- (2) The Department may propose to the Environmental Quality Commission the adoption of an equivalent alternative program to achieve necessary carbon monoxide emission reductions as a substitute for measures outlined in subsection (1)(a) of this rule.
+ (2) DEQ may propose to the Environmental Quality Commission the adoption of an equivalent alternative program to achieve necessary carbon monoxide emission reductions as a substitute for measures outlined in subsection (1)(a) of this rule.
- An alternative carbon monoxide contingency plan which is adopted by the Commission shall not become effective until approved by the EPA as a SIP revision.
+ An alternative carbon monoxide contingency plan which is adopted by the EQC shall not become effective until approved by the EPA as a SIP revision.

⁂

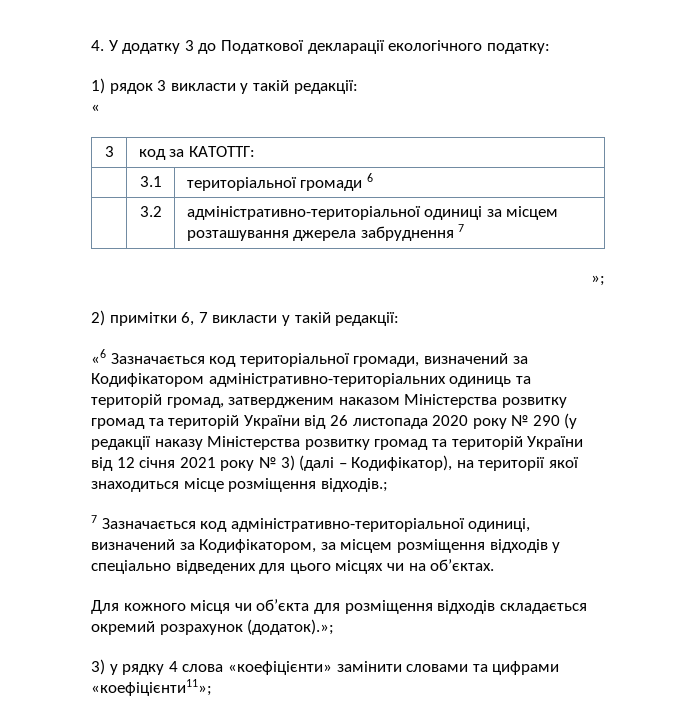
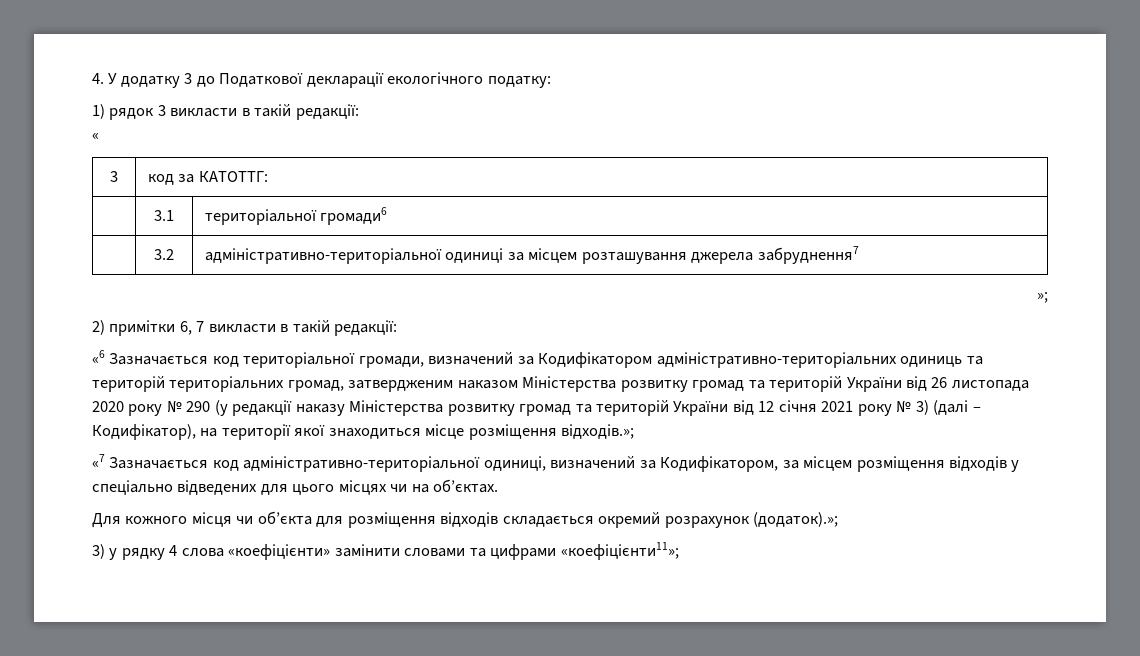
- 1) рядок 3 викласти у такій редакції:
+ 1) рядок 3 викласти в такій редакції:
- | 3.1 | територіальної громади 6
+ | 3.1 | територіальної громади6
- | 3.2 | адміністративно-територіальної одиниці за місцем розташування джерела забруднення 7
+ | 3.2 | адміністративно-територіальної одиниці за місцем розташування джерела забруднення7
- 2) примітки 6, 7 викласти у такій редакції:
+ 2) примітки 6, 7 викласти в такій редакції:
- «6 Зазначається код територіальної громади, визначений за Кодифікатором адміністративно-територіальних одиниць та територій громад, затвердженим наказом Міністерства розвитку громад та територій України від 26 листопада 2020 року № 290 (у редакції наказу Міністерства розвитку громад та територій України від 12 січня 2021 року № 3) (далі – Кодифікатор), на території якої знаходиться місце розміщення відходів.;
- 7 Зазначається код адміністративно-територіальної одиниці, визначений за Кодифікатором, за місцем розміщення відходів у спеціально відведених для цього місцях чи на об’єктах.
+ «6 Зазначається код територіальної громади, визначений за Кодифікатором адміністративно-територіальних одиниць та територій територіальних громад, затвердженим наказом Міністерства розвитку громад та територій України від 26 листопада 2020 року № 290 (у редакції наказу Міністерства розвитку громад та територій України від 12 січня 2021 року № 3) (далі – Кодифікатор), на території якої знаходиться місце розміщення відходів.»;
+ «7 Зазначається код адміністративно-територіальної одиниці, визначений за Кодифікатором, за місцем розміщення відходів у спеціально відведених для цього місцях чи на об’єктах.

⁂

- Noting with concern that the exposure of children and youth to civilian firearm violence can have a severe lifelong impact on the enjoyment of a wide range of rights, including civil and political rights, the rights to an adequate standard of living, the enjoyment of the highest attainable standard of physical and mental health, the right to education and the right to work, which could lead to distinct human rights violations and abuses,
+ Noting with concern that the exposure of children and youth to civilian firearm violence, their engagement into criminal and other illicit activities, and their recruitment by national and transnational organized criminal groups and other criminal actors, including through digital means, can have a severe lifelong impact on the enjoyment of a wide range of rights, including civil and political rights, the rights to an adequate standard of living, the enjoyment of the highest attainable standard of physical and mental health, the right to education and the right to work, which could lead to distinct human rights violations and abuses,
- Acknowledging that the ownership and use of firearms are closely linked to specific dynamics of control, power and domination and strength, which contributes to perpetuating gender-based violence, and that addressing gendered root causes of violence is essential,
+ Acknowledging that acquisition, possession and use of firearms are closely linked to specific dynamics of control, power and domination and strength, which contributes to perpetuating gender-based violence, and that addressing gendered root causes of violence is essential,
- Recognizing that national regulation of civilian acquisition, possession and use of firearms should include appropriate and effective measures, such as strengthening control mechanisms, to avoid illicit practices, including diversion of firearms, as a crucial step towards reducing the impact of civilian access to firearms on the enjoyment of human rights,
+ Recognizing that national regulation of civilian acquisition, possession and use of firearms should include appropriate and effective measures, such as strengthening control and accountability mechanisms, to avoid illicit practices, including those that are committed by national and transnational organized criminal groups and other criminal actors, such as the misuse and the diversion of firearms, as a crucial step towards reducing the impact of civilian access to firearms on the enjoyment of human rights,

⁂

What the task requires:
Only the lines above that include the word "adoption" belong in the answer; copy each one.

Task answer:
- (2) The Department may propose to the Environmental Quality Commission the adoption of an equivalent alternative program to achieve necessary carbon monoxide emission reductions as a substitute for measures outlined in subsection (1)(a) of this rule.
+ (2) DEQ may propose to the Environmental Quality Commission the adoption of an equivalent alternative program to achieve necessary carbon monoxide emission reductions as a substitute for measures outlined in subsection (1)(a) of this rule.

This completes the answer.